After finding the line with "[459,616,495,631] -php ->" in the data below, set down exactly each line through the one with "[152,643,188,658] -php ->", inclusive, and stop there.

- _DATASET RECORDS_:
==================================================
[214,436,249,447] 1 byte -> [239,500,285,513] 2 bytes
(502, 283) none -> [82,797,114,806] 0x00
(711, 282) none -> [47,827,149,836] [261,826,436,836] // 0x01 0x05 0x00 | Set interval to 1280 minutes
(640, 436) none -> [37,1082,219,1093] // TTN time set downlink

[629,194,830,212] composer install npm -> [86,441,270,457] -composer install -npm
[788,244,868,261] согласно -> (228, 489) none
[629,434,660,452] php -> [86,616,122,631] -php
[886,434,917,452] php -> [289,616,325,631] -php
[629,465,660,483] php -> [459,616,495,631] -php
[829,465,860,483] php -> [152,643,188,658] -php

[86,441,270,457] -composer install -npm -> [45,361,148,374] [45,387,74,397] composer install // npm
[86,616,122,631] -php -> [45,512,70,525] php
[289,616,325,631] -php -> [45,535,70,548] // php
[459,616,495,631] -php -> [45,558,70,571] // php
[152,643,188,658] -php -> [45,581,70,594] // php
==================================================
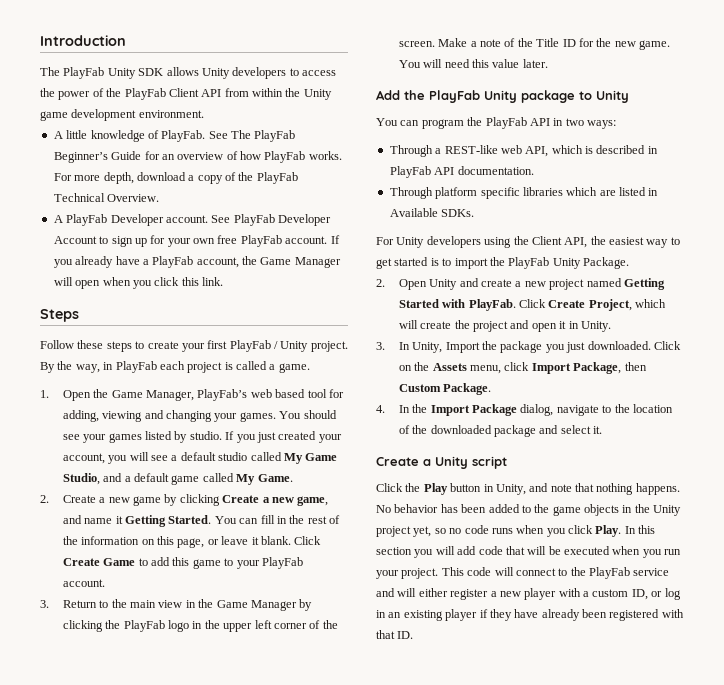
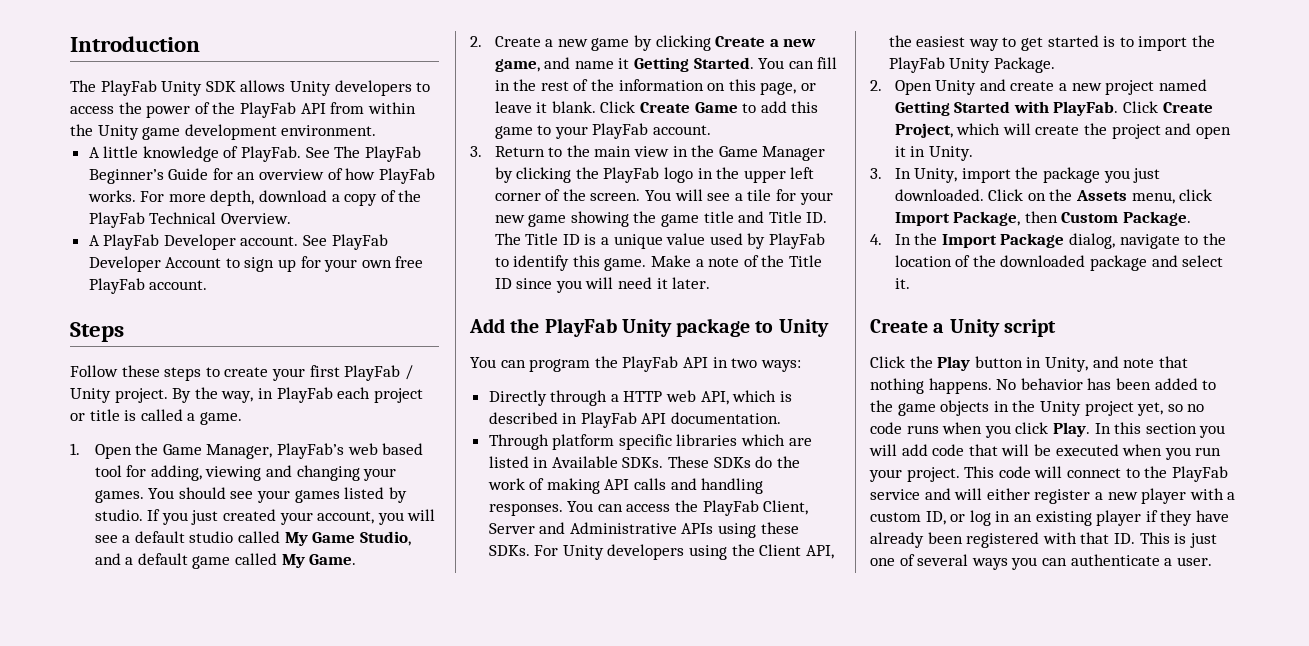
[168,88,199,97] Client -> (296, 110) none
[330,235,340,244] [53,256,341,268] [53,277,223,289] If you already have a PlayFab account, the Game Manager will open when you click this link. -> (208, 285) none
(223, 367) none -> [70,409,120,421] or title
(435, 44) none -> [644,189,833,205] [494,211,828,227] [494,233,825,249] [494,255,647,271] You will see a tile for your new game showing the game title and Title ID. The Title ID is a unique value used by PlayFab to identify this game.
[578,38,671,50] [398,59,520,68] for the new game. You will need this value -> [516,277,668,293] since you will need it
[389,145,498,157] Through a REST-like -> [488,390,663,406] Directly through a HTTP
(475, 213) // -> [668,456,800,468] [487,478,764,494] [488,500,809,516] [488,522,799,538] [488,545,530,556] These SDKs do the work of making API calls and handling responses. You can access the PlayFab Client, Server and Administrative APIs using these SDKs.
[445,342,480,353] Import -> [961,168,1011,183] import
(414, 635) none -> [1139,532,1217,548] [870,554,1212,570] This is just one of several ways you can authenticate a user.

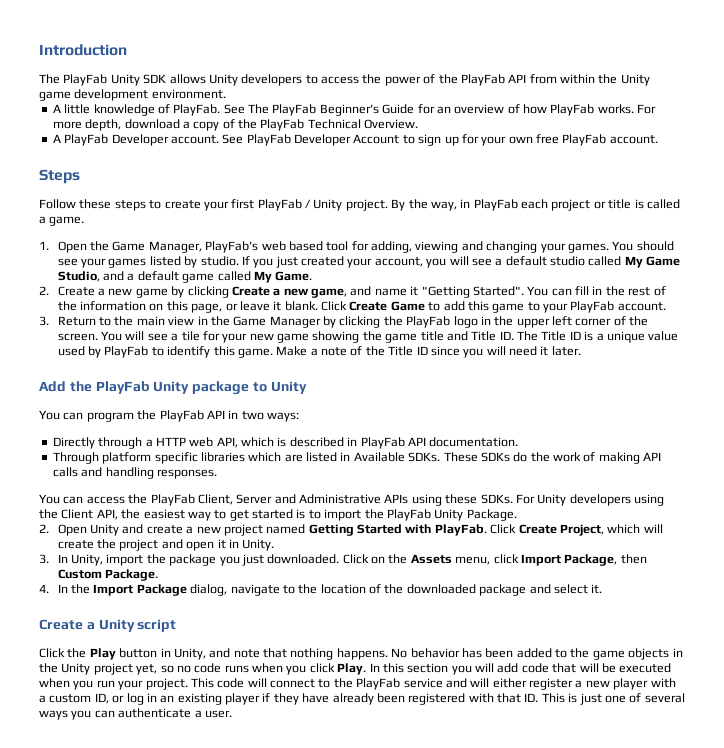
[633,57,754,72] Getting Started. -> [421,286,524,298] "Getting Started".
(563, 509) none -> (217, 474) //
==================================================
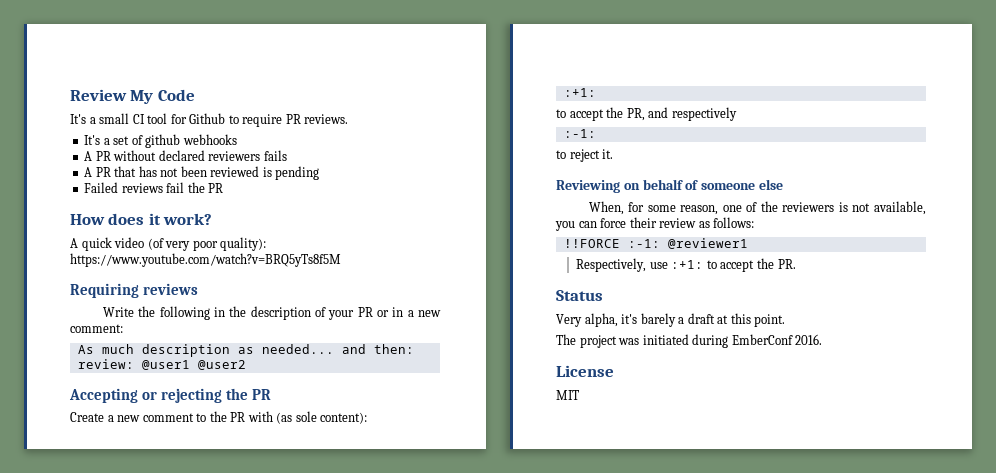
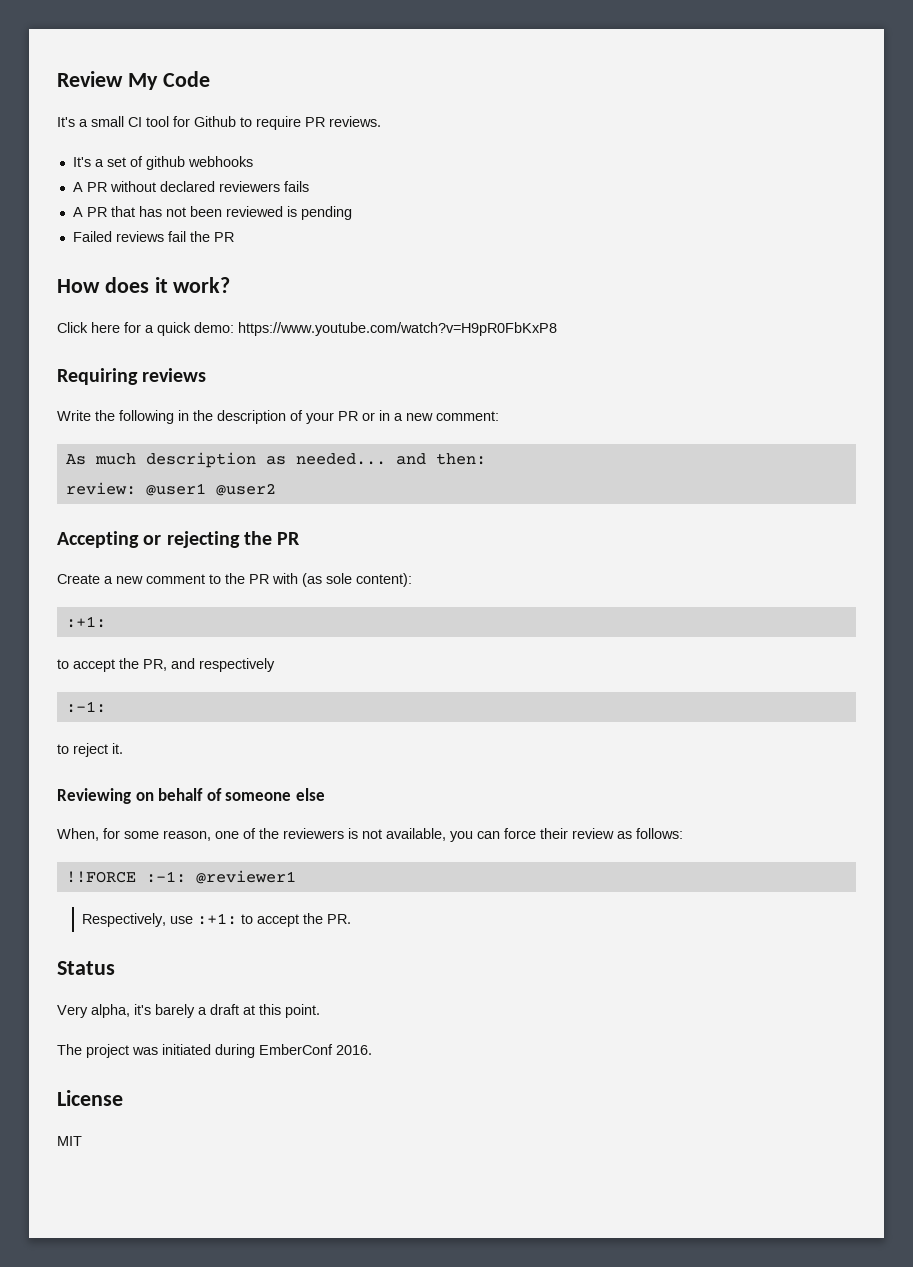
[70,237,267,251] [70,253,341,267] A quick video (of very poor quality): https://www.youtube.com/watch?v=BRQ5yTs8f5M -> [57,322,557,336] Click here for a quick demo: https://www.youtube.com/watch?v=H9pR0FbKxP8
==================================================
- _OUTPUT_:
[459,616,495,631] -php -> [45,558,70,571] // php
[152,643,188,658] -php -> [45,581,70,594] // php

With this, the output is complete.